Decían que estuve muerto durante seis meses. Que desaparecí en un accidente y que no hubo cuerpo. Que de la nada, un mes atrás, aparecí caminando por una carretera desorientado, con el rostro pálido y sin memoria. Como si la muerte me hubiera devuelto.
Lo único que sentía ahora era un vacío.
Estacioné frente al hospital. Las paredes blancas y las luces fluorescentes me pusieron nervioso. Crucé el pasillo en silencio y me detuve frente a una puerta. Entré.
Leo yacía ahí, inmóvil, conectado a tubos y máquinas. Su rostro parecía más delgado que antes. Mi mejor amigo. Mi hermano por elección. Él había tenido un accidente junto a Sylvia, mi ex prometida. Ella murió en el acto. Él quedó en coma desde entonces.
Me senté junto a la cama. No sabía si podía escucharme, pero igual hablé.
—Ey, idiota. ¿Sigues fingiendo para no trabajar? —sonreí, aunque la amargura pesaba en mi voz—. Estoy de vuelta, al parecer. Pero todo está de cabeza. No sé qué pasó conmigo, Leo. No sé por qué no recuerdo. No sé quién me odia tanto como para hacerme esto.
Silencio. Solo el pitido constante de las máquinas.
Le tomé la mano.
—Si vuelves, te juro que encontraremos respuestas juntos. Como siempre.
Me puse de pie y salí de la habitación. En el pasillo me esperaba un rostro conocido: el comandante Sandoval. Alto, moreno, con una expresión dura como el concreto.
—Lancaster —dijo con un gesto serio—. Qué bueno verte de vuelta.
—No puedo decir lo mismo —respondí, cruzándome de brazos.
—¿Todavía sin recuerdos?
—No sé ni qué desayuné esta mañana.
Sandoval me observó con detenimiento.
—¿Sabes? No me creo tu historia. Nadie revive así como así. Y tu caso está lleno de lagunas. Pero tengo una corazonada: tú sabes más de lo que estás diciendo.
—¿Y qué ganaría mintiendo?
—Quizá no mientes, pero ocultas algo. Algo que tal vez ni tú mismo entiendes.

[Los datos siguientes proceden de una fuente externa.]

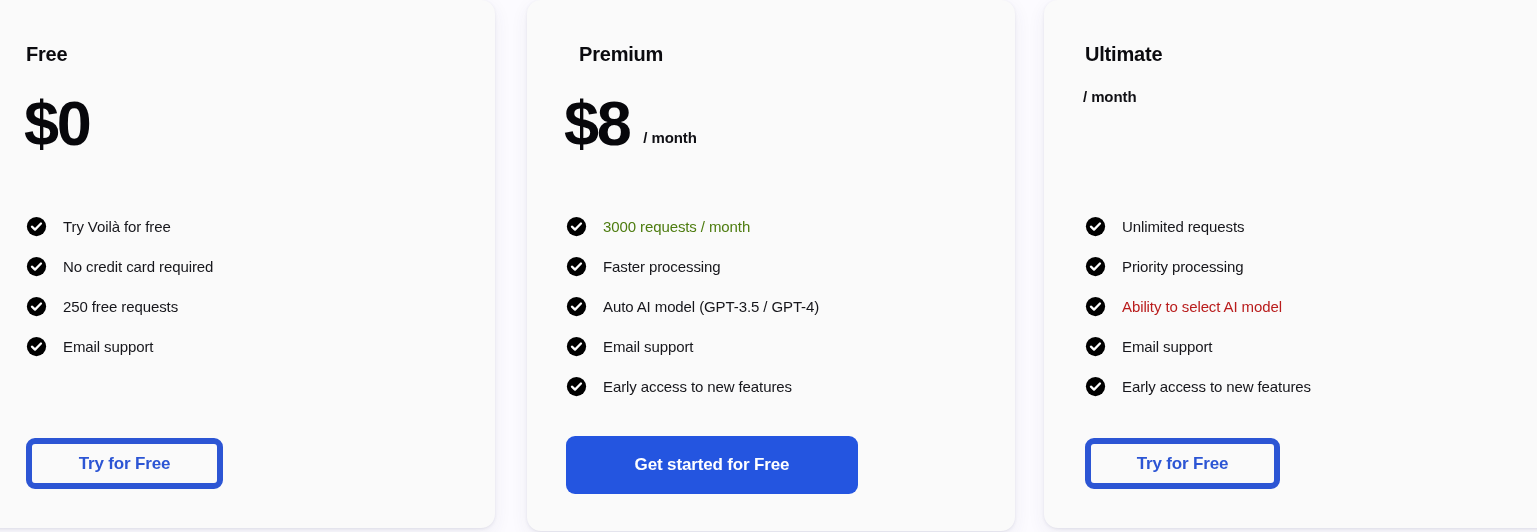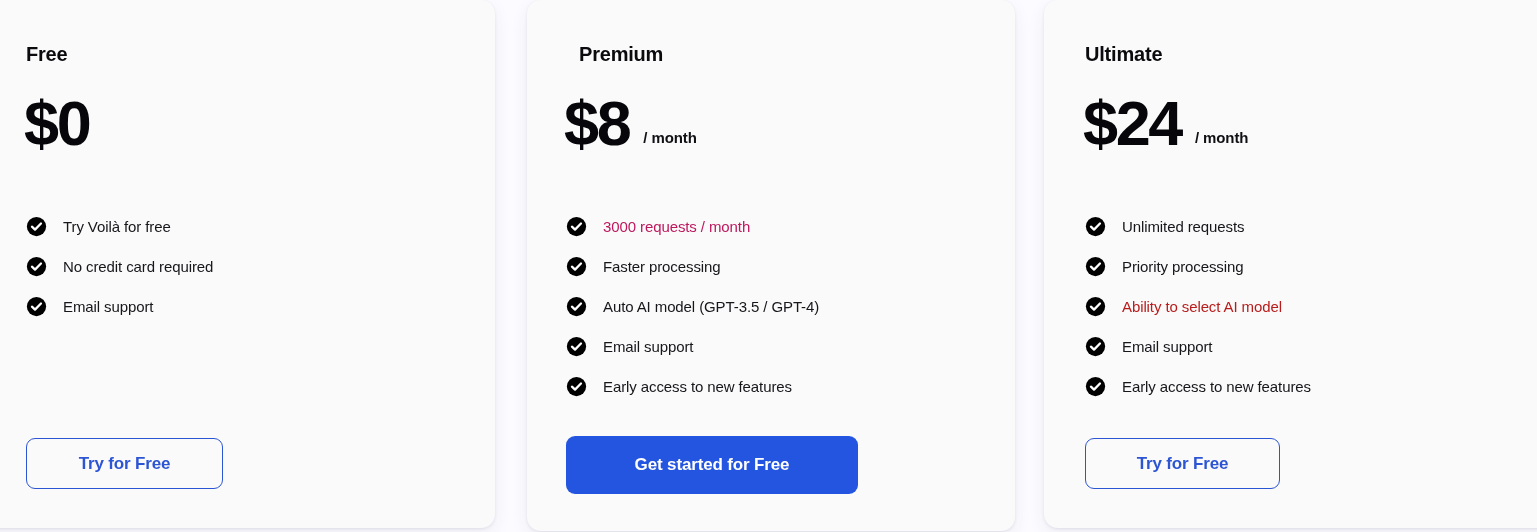"$24" span.price-amount { html: <span>$24</span> -> none }
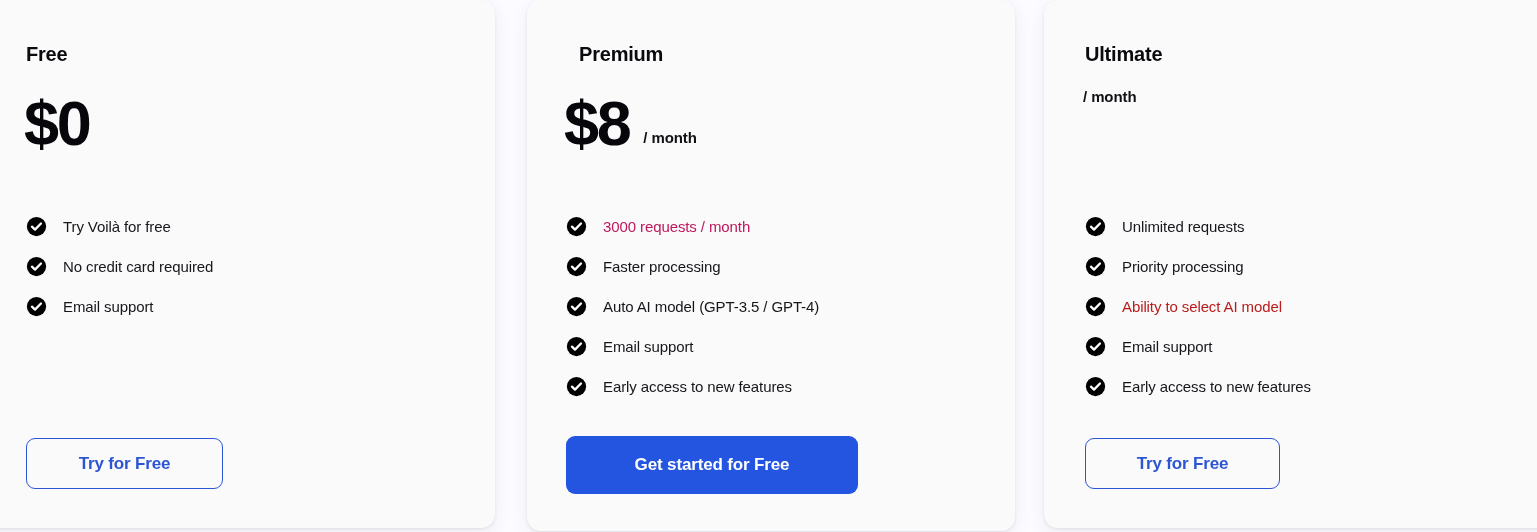"3000 requests / month" span.feature-label { color: #be185d -> #4d7c0f }
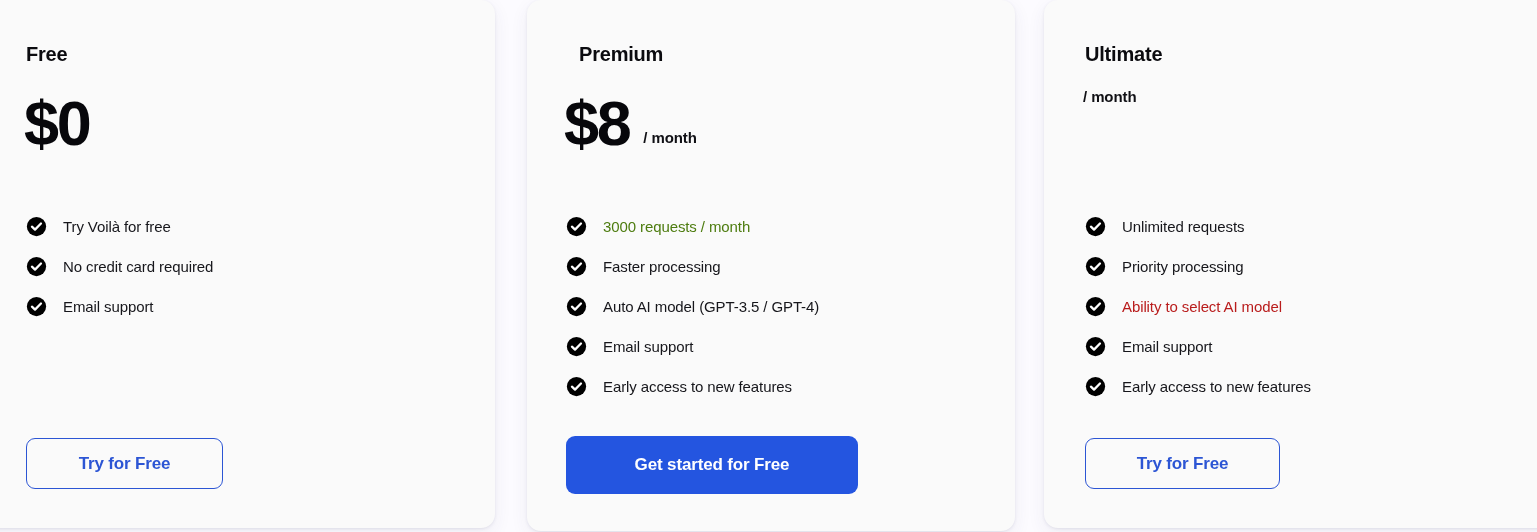"250 free requests" li.feature-item { html: none -> <li> <span> <svg> <circle></circle> <path></path> </svg> </span> <span>250 free requests</span> </li> }
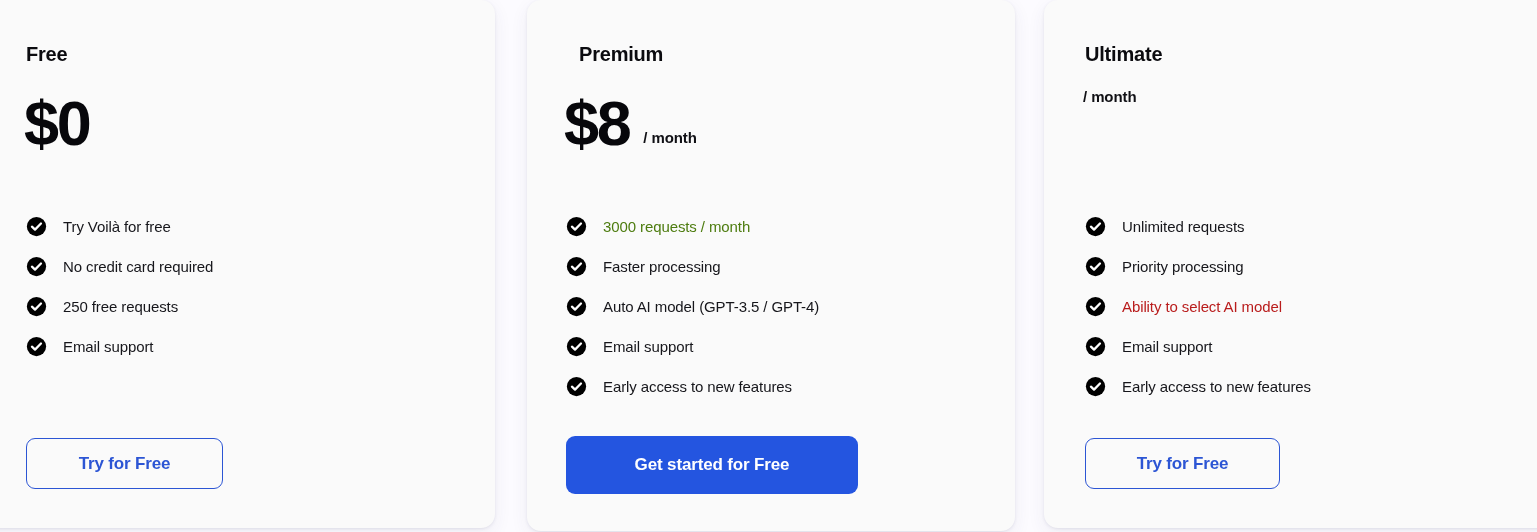"Try for Free" .cta-outline { border: 1px solid #a16207 -> 6px solid #a16207 }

—Estoy harto de este juego, comandante. No tengo respuestas, solo preguntas.
Me alejé sin darle tiempo a responder. Necesitaba aire.
Subí a mi coche y arranqué. No sabía adónde ir, pero terminé conduciendo sin rumbo fijo. Pasé por calles que parecían conocidas pero que no recordaba. Cada esquina era un reflejo roto de algo que había sido.
Y entonces, sin saber cómo, llegué frente a una escuela.
Reduje la velocidad. Vi a los niños correr en el patio, sus risas inundaban el aire de inocencia. El sol se filtraba entre los árboles, iluminando los juegos infantiles.